Donald Trump said in a television interview released Sunday that he is going into his high-stakes summit with Vladimir Putin expecting, well, not all that much really.
“I go in with low expectations,” Trump said during the CBS News interview. “I’m not going with high expectations.”
A widely-circulated New Yorker piece this weekend compared Donald Trump’s planned meeting on Monday with Vladimir Putin to “an amateur boxer up against Muhammad Ali.” Others have likened it to a lamb being led to slaughter.
Experts point out that while Trump seems content to have a sit-down with Putin, the Russian leader — a seasoned veteran of espionage and intrigue as a former senior KGB official — will have a laundry list of objectives that he will hope to extract, possibly including concessions on Russia’s military role in Syria, easing of economic sanctions, and the two nations’ respective nuclear programs.
Asked about what precisely his goals for the talks, Trump responded, “I’ll let you know after the meeting,” assuring CBS correspondent Jeff Glor that “nothing bad” is going to come from the talks.
That was more or less the same thinking that the president used for his one-on-one in Singapore last month with Kim Jong Un, and many experts who have assessed the outcome conclude that Trump got his clock cleaned by the North Korean leader. Trump has little to show for those talks, while Kim boosted his standing on the world stage and got Trump to agree to cancel planned military exercises with South Korea.
As Vox News wrote, last week US Secretary of State Mike Pompeo was even stood up by Kim, who failed to appear at a planned meeting last month and instead opted to visit a North Korean potato farm.
The U.S. president said after the summit that North Korea had agreed to work toward dismantling its nuclear program and that it would return the remains of U.S. servicemembers killed in the Korean War. So far neither has happened, and news reports since the summit suggest that Pyongyang has actually ramped up work on its nuclear program.
Even so, Trump says the meeting with Kim — which focused on the mere fact that the two leaders had set aside their differences after months of saber-rattling — is the template he’s using as he looks ahead to Monday’s talks with Putin. He added that in his view, there is a lot to be gained in meeting for meeting’s sake.
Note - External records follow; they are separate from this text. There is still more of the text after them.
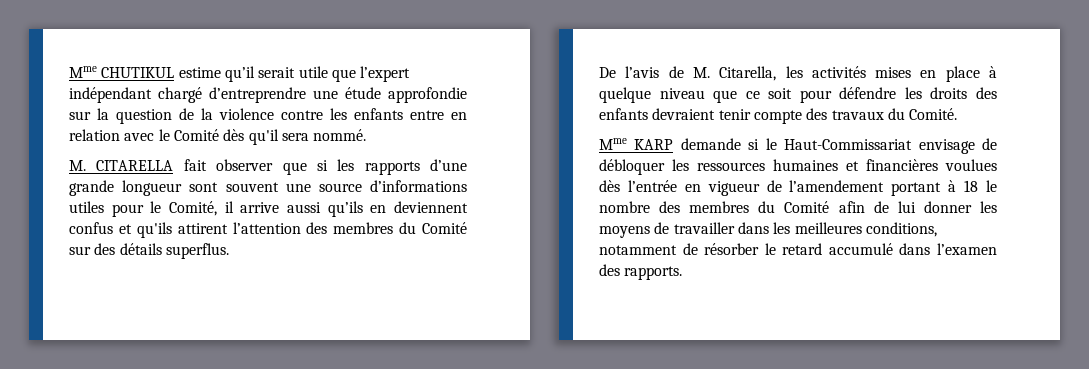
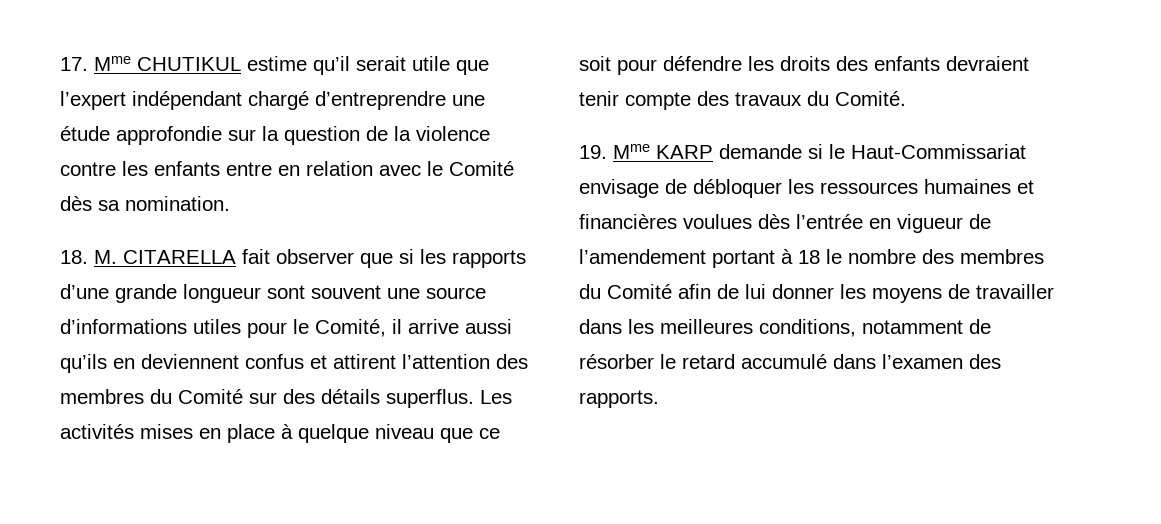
- Mme CHUTIKUL estime qu’il serait utile que l’expert indépendant chargé d’entreprendre une étude approfondie sur la question de la violence contre les enfants entre en relation avec le Comité dès qu'il sera nommé.
- M. CITARELLA fait observer que si les rapports d’une grande longueur sont souvent une source d’informations utiles pour le Comité, il arrive aussi qu’ils en deviennent confus et qu'ils attirent l’attention des membres du Comité sur des détails superflus.
- De l’avis de M. Citarella, les activités mises en place à quelque niveau que ce soit pour défendre les droits des enfants devraient tenir compte des travaux du Comité.
+ 17. Mme CHUTIKUL estime qu’il serait utile que l’expert indépendant chargé d’entreprendre une étude approfondie sur la question de la violence contre les enfants entre en relation avec le Comité dès sa nomination.
+ 18. M. CITARELLA fait observer que si les rapports d’une grande longueur sont souvent une source d’informations utiles pour le Comité, il arrive aussi qu’ils en deviennent confus et attirent l’attention des membres du Comité sur des détails superflus. Les activités mises en place à quelque niveau que ce soit pour défendre les droits des enfants devraient tenir compte des travaux du Comité.
- Mme KARP demande si le Haut-Commissariat envisage de débloquer les ressources humaines et financières voulues dès l’entrée en vigueur de l’amendement portant à 18 le nombre des membres du Comité afin de lui donner les moyens de travailler dans les meilleures conditions, notamment de résorber le retard accumulé dans l’examen des rapports.
+ 19. Mme KARP demande si le Haut-Commissariat envisage de débloquer les ressources humaines et financières voulues dès l’entrée en vigueur de l’amendement portant à 18 le nombre des membres du Comité afin de lui donner les moyens de travailler dans les meilleures conditions, notamment de résorber le retard accumulé dans l’examen des rapports.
“I think it’s a good thing to meet. I do believe in meetings. I believe that having a meeting with Chairman Kim was a good thing. I think having meetings with the president of China was a very good thing. I believe it’s really good. So having meetings with Russia, China, North Korea, I believe in it,” he says in a video clip released early Sunday by CBS.
“Nothing bad is going to come out of it, and maybe some good will come out,” Trump says.
Those who are skeptical — or even alarmed — at the prospect of the two leaders talking without aides or advisers may have good reason. As ThinkProgress’s Aaron Rupar wrote, Trump is generally out of his depth on matters of foreign policy, as seen at his last two press conferences in which he was asked to weigh in on global affairs.
More excerpts of the CBS interview were to be broadcast later Sunday and on Monday.
TODAY: we'll air an excerpt of @CBSEveningNews anchor @jeffglor's interview in Scotland with President @realDonaldTrump, ahead of Monday's #Helsinki summit@FaceTheNation with @margbrennan airs soon! Check your local listings https://t.co/2qNYsXS7sq pic.twitter.com/NQRNkwM9ie
— Face The Nation (@FaceTheNation) July 15, 2018
Trump had the interview with the news network just one day after a bombshell announcement that the U.S. Justice Department had indicted 12 Russian military intelligence officials on charges they hacked into Democratic National Committee and Democratic Congressional Campaign Committee servers in the run-up to the fateful 2016 presidential election.
Asked by CBS whether he would bring up with Putin the possibility of extraditing the 12 Russians, Trump said he hadn’t really considered the option.
“Well, I might,” Mr. Trump told Glor. “I hadn’t thought of that. But I certainly, I’ll be asking about it. But again, this was during the Obama administration. They were doing whatever it was during the Obama administration.”